===== ENTRIES SUPPLIED =====

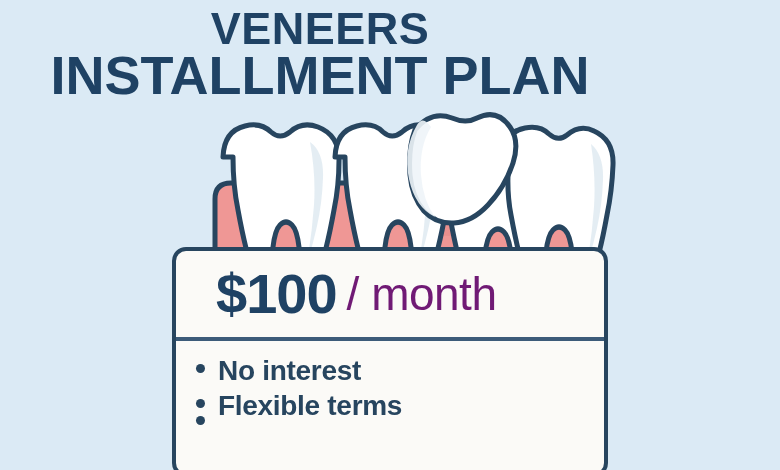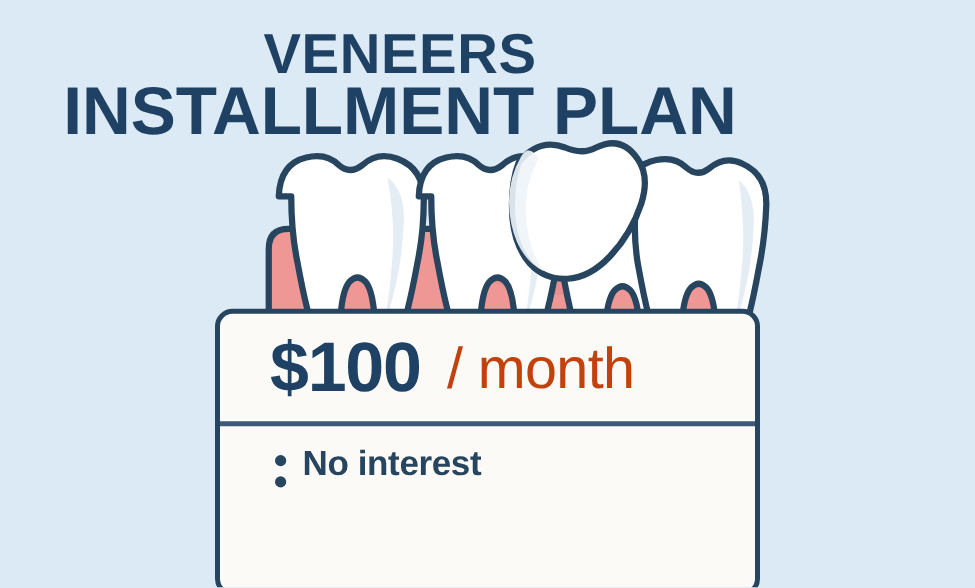--- a/index.html
+++ b/index.html
@@ -27,7 +27,7 @@
   #title-block {
     position: absolute;
     left: 0;
-    top: 20px;
+    top: 6px;
     width: 640px;
     text-align: center;
     z-index: 5;

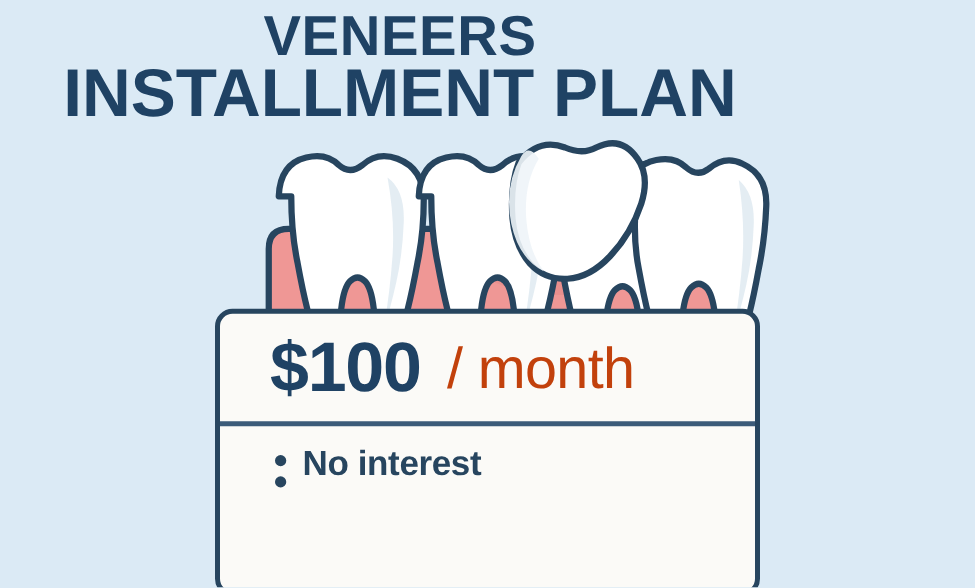--- a/index.html
+++ b/index.html
@@ -78,7 +78,6 @@
     align-items: center;
     padding-left: 40px;
     border-bottom: 4px solid #3c5b79;
-    gap: 11px;
   }
   #price-amount {
     font-family: "Liberation Sans", sans-serif;

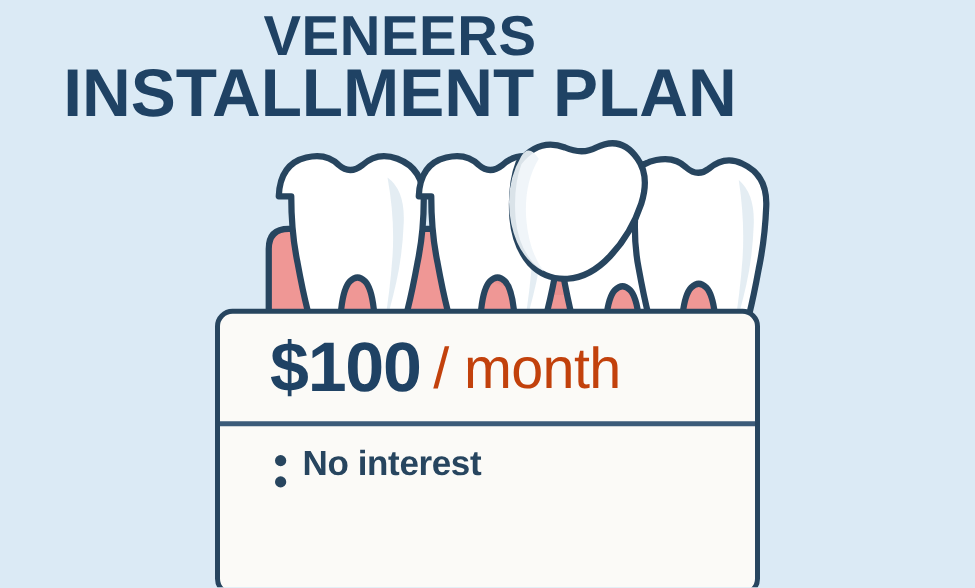--- a/index.html
+++ b/index.html
@@ -92,7 +92,7 @@
     font-weight: normal;
     font-size: 46px;
     line-height: 56px;
-    color: #c2410c;
+    color: #701a75;
     margin-left: 10px;
     letter-spacing: -0.5px;
   }

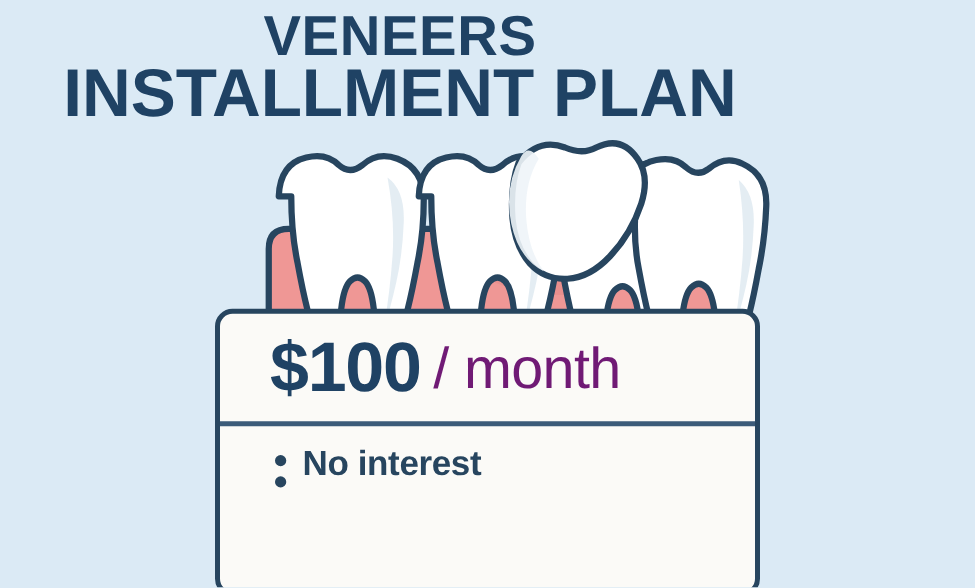--- a/index.html
+++ b/index.html
@@ -99,7 +99,7 @@
   #benefits {
     list-style: none;
     margin: 0;
-    padding: 12px 0 0 44px;
+    padding: 12px 0 0 20px;
   }
   #benefits li {
     display: flex;

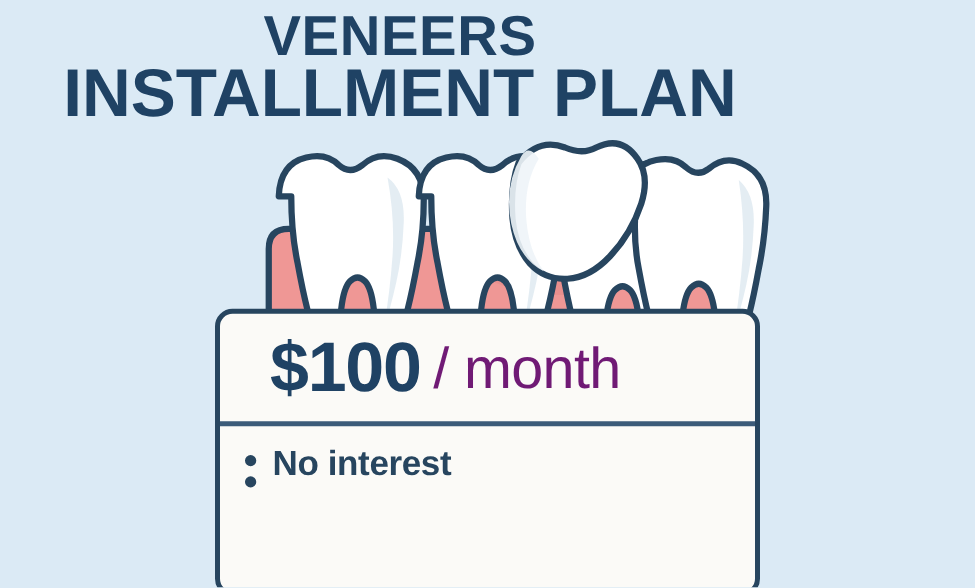--- a/index.html
+++ b/index.html
@@ -203,6 +203,10 @@
       </li>
       <li>
         <span class="bullet-dot"></span>
+        <span>Flexible terms</span>
+      </li>
+      <li>
+        <span class="bullet-dot"></span>
       </li>
     </ul>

=====

▸ EXERCISE DESCRIPTION:
Give back the records above word for word, minus any image they hold.

▸ RESPONSE TO THIS EXERCISE:
--- a/index.html
+++ b/index.html
@@ -27,7 +27,7 @@
   #title-block {
     position: absolute;
     left: 0;
-    top: 20px;
+    top: 6px;
     width: 640px;
     text-align: center;
     z-index: 5;

--- a/index.html
+++ b/index.html
@@ -78,7 +78,6 @@
     align-items: center;
     padding-left: 40px;
     border-bottom: 4px solid #3c5b79;
-    gap: 11px;
   }
   #price-amount {
     font-family: "Liberation Sans", sans-serif;

--- a/index.html
+++ b/index.html
@@ -92,7 +92,7 @@
     font-weight: normal;
     font-size: 46px;
     line-height: 56px;
-    color: #c2410c;
+    color: #701a75;
     margin-left: 10px;
     letter-spacing: -0.5px;
   }

--- a/index.html
+++ b/index.html
@@ -99,7 +99,7 @@
   #benefits {
     list-style: none;
     margin: 0;
-    padding: 12px 0 0 44px;
+    padding: 12px 0 0 20px;
   }
   #benefits li {
     display: flex;

--- a/index.html
+++ b/index.html
@@ -203,6 +203,10 @@
       </li>
       <li>
         <span class="bullet-dot"></span>
+        <span>Flexible terms</span>
+      </li>
+      <li>
+        <span class="bullet-dot"></span>
       </li>
     </ul>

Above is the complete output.